On 06/02/14 18:21, Jeff Janes wrote:
How big of sets were you sorting in each case?
Big enough to go external. The timings and compare-counts given are purely for the heapify stage not the total for the sort, so are constrained by the work_mem not by the sort size per se. I'm limited to working on a small machine, so the work_mem value of 1e+6 is approaching my top limit of sort-time pain unless I rip the heapify out into a test harness. What range of work_mem is it useful to test over?
Was it always just slightly bigger than would fit in work_mem?
I didn't check.
Did you try sorting already-sorted, reverse sorted, or pipe-organ shaped data sets?
Not yet, but I can. What variety of pipe-organ shape is of interest (I can think of several that might be called that)?
We will also need to test it on strings.

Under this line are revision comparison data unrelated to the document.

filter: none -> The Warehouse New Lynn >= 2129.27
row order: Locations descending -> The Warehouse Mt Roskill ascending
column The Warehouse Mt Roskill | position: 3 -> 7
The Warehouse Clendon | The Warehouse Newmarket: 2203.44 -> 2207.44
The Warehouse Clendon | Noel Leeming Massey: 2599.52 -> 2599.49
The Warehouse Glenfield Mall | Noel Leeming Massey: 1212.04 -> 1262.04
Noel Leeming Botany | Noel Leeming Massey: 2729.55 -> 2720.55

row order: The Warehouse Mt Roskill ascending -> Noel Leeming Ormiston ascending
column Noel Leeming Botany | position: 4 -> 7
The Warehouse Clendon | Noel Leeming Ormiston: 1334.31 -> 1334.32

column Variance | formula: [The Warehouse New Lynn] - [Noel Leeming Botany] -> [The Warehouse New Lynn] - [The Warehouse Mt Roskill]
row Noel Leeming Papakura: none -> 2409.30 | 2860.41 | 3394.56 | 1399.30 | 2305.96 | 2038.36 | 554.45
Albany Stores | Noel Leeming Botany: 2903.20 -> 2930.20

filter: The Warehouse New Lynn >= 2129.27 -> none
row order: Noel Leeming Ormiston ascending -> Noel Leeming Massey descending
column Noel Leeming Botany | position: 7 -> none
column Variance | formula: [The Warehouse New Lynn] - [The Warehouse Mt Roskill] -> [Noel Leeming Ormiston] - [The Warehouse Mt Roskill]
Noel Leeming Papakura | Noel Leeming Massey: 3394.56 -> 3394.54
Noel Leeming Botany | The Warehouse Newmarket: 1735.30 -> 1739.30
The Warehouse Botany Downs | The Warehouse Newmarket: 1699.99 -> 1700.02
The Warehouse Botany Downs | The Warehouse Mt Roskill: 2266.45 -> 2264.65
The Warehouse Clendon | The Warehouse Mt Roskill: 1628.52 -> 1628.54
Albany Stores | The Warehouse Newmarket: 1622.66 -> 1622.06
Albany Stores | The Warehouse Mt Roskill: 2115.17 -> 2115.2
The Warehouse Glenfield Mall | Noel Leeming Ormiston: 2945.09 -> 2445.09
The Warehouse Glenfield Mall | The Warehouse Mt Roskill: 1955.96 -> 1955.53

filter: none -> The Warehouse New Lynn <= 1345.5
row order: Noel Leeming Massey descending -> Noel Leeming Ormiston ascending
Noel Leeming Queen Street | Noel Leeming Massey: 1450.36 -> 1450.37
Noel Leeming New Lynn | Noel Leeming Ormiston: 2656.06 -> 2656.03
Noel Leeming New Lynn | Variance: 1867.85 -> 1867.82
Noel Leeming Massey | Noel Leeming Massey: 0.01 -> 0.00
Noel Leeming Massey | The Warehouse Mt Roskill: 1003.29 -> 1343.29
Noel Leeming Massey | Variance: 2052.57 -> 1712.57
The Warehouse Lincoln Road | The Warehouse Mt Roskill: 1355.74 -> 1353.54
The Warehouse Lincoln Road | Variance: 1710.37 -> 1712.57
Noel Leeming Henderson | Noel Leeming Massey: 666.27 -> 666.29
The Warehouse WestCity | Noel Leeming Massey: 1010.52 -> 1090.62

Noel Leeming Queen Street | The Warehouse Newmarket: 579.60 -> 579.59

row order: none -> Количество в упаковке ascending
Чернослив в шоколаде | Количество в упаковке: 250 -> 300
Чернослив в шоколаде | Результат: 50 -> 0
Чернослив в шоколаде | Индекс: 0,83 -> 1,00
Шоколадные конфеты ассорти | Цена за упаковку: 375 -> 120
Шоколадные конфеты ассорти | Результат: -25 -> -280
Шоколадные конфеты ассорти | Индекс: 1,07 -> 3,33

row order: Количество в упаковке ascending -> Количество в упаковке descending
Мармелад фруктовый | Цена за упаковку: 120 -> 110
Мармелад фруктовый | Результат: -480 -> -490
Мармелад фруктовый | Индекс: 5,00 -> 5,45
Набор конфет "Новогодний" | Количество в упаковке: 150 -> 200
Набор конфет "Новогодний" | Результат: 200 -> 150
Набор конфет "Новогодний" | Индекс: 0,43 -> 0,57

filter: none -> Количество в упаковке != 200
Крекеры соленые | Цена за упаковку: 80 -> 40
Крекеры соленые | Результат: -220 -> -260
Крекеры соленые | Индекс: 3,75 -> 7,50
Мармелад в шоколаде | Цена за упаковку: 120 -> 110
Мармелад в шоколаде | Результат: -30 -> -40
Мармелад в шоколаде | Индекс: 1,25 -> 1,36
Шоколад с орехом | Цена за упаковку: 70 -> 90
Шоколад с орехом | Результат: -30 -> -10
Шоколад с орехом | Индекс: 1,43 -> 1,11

I usually use md5(random()::text) to generate strings for such purposes, at least for a first pass.
OK.
The name of the attached patch is a bit unfortunate.
Is there a project standard for this?
And I'm not sure what you are doing with tupindex, the change there doesn't seem to be necessary to the rest of your work, so some explanation on that would be helpful.
I'll add commentary.
The project coding style usually has comments in blocks before loops on which they comment, rather than interspersed throughout the clauses of the "for" statement.
I'll adjust that.
Another optimization that is possible is to do only one comparison at each level (between the two children) all the way down the heap, and then compare the parent to the chain of smallest children in reverse order. This can substantially reduce the number of comparisons on average, because most tuples sift most of the way down the heap (because most of the tuples are at the bottom of the heap).
Sounds interesting; I'll see if I can get that going.
(Also, I think you should make your siftdown code look more like the existing siftdown code.)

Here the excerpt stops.